Secret Historian
by Justin Spring
Farrar, Straus and Giroux, 2010
Recently I've been doing some research about the history of alternative sexuality in the 20th century. If that sounds like a pretty wide-ranging subject, it is, but I have a project in mind that's still a twinkle in my eye and I'm sort of feeling my way towards it. Anyway, each time I'm in a bookstore I've been combing through their sexuality and LGBT sections looking for anything that's vaguely historical. At one recent trip to a Barnes & Noble, I saw the book Secret Historian and thought... who the hell is Sam Steward. So I bought The Gay Metropolis instead and didn't give it another thought.
Until a few weeks later, when I was once again looking for books online. In the meantime, I had read an essay by Steward in Leatherfolk, a book about San Francisco's gay leather scene which includes a history section. Steward's essay covered the 1940s, the earliest period in the history section. It describes how he met Alfred Kinsey and became an unofficial contributor to Kinsey's research.

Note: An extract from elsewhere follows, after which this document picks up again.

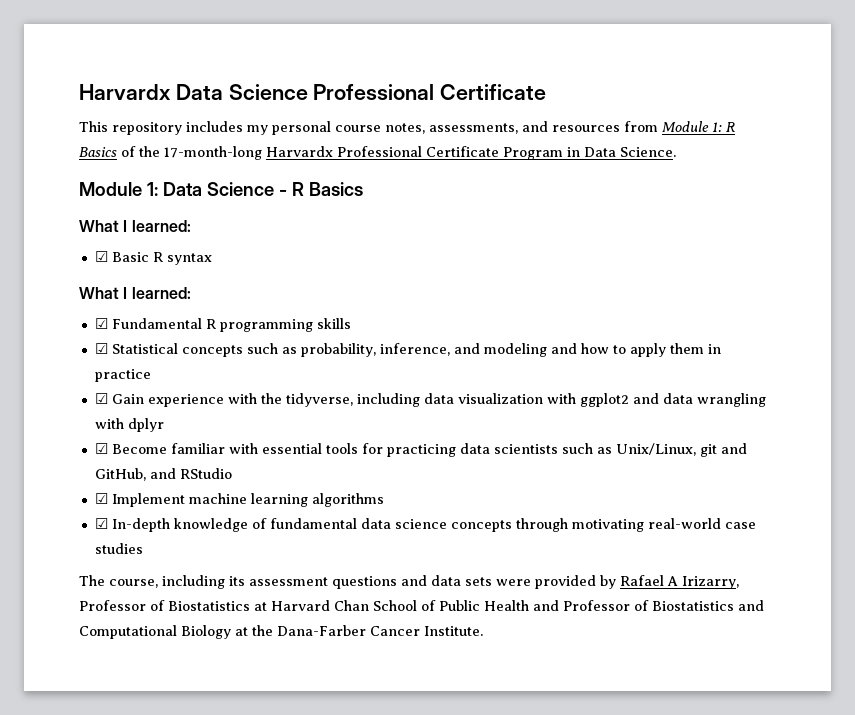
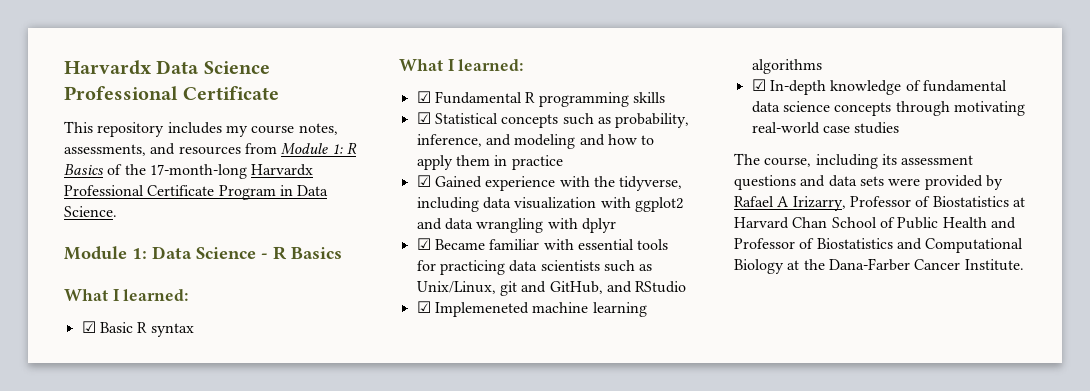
[272,121,331,135] personal -> (248, 131) none
[111,394,144,404] Gain -> [434,176,482,188] Gained
[111,444,167,454] Become -> [434,239,485,250] Became
[111,493,185,507] Implement -> [434,302,529,317] Implemeneted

Steward was set up on a play date with a gay sadist so that Kinsey could film a movie of them, all in the name of science. It was an amazing true story, and when I ran across Secret Historian again in my online search I was thrilled to learn more. I didn't know what I was getting into.
Secret Historian is 414 pages long, and it's an honest 414 pages. There's no big print or wide margins here. It is a thick, exhaustive description of Steward's life. Occasionally it might be a little too detailed, but most of the time it was utterly absorbing. Steward led an amazing, compartmentalized life which he recording in meticulous detail, as if he knew it would be interesting to posterity. He grew up in a repressed Ohio Methodist, but was already experimenting with gay sex before he left high school, including a tryst with silent movie star Rudolph Valentino. Steward's literary aspirations took him to Paris, where he was befriended by Gertrude Stein and her partner Alice B. Toklas, and became the lover of Thorton Wilder. Back in the States he taught English at Loyola College in Chicago, struggled with alcoholism rooted in his conflicted attitude about his sexuality, and kept meticulous records of his sex life, including a tryst with a young Rock Hudson in a department store elevator and a fetish for the sailors training at the Great Lakes naval station. These adventures, together with Steward's collecting of gay paraphernalia and his involvement with BDSM culture, attracted the interest of Alfred Kinsey, and Steward became an unofficial collaborator in Kinsey's groundbreaking study of human sexuality. Steward eventually became a tattoo artist, under the alias Phil Sparrow, at Navy Pier to have an excuse to interact with sailors and found it much more lucrative than teaching. In his middle years, he developed a close friendship many prominent gay men of his era, including Julien Green, George Platt Lynes and Glenway Wescott, but his attempt to get on Jean Genet's good side were never successful, and Steward's translations of his novels were unsuccessful. In the mid-'60s Steward relocated his tattoo shop to Oakland, California, where be became the unofficial tattoo artist of Sonny Barger and to Oakland Hell's Angels. He also began writing a beloved series of erotica novels, creating the literary alter ego Phil Andros, a young hustler on the make.
The only criticism I can make of this book is that it's a little bit too detailed. At times its tales of endless hookups gets a bit monotonous. But the book is well worth reading for the vivid description of the many worlds Steward traveled in his life -- the literary salons of 1930s Paris, the quiet desperation of a closeted academic, the seedy subculture of tattoos and motorcycle gangs, the middle aged writer of pulp erotica, and a lonely old age as a respected elder in San Francisco's gay liberation and the AIDS epidemic. It's an incredible life.
In the end, Sam Steward seems to become the prototypical gay man of his generation. Its a rather tragic life, all told. Steward accepts his homosexuality more than many -- he never marries or makes any pretense of heterosexuality -- but all the same he never manages to find enduring love, and seldom even achieves the fleeting kind. He seems to live his life with the assumption that this sort of relationship is unavailable to him, and that is the tragedy that many generations of gay men forced to live in the closet had to live. Nonetheless, there's hope in the fact that the tragedy didn't overwhelm Steward -- while lacking love, he still lived an extraordinary life, one that Justin Spring has set down in great detail in this book, and which we are all privileged to be able to read about, and remember.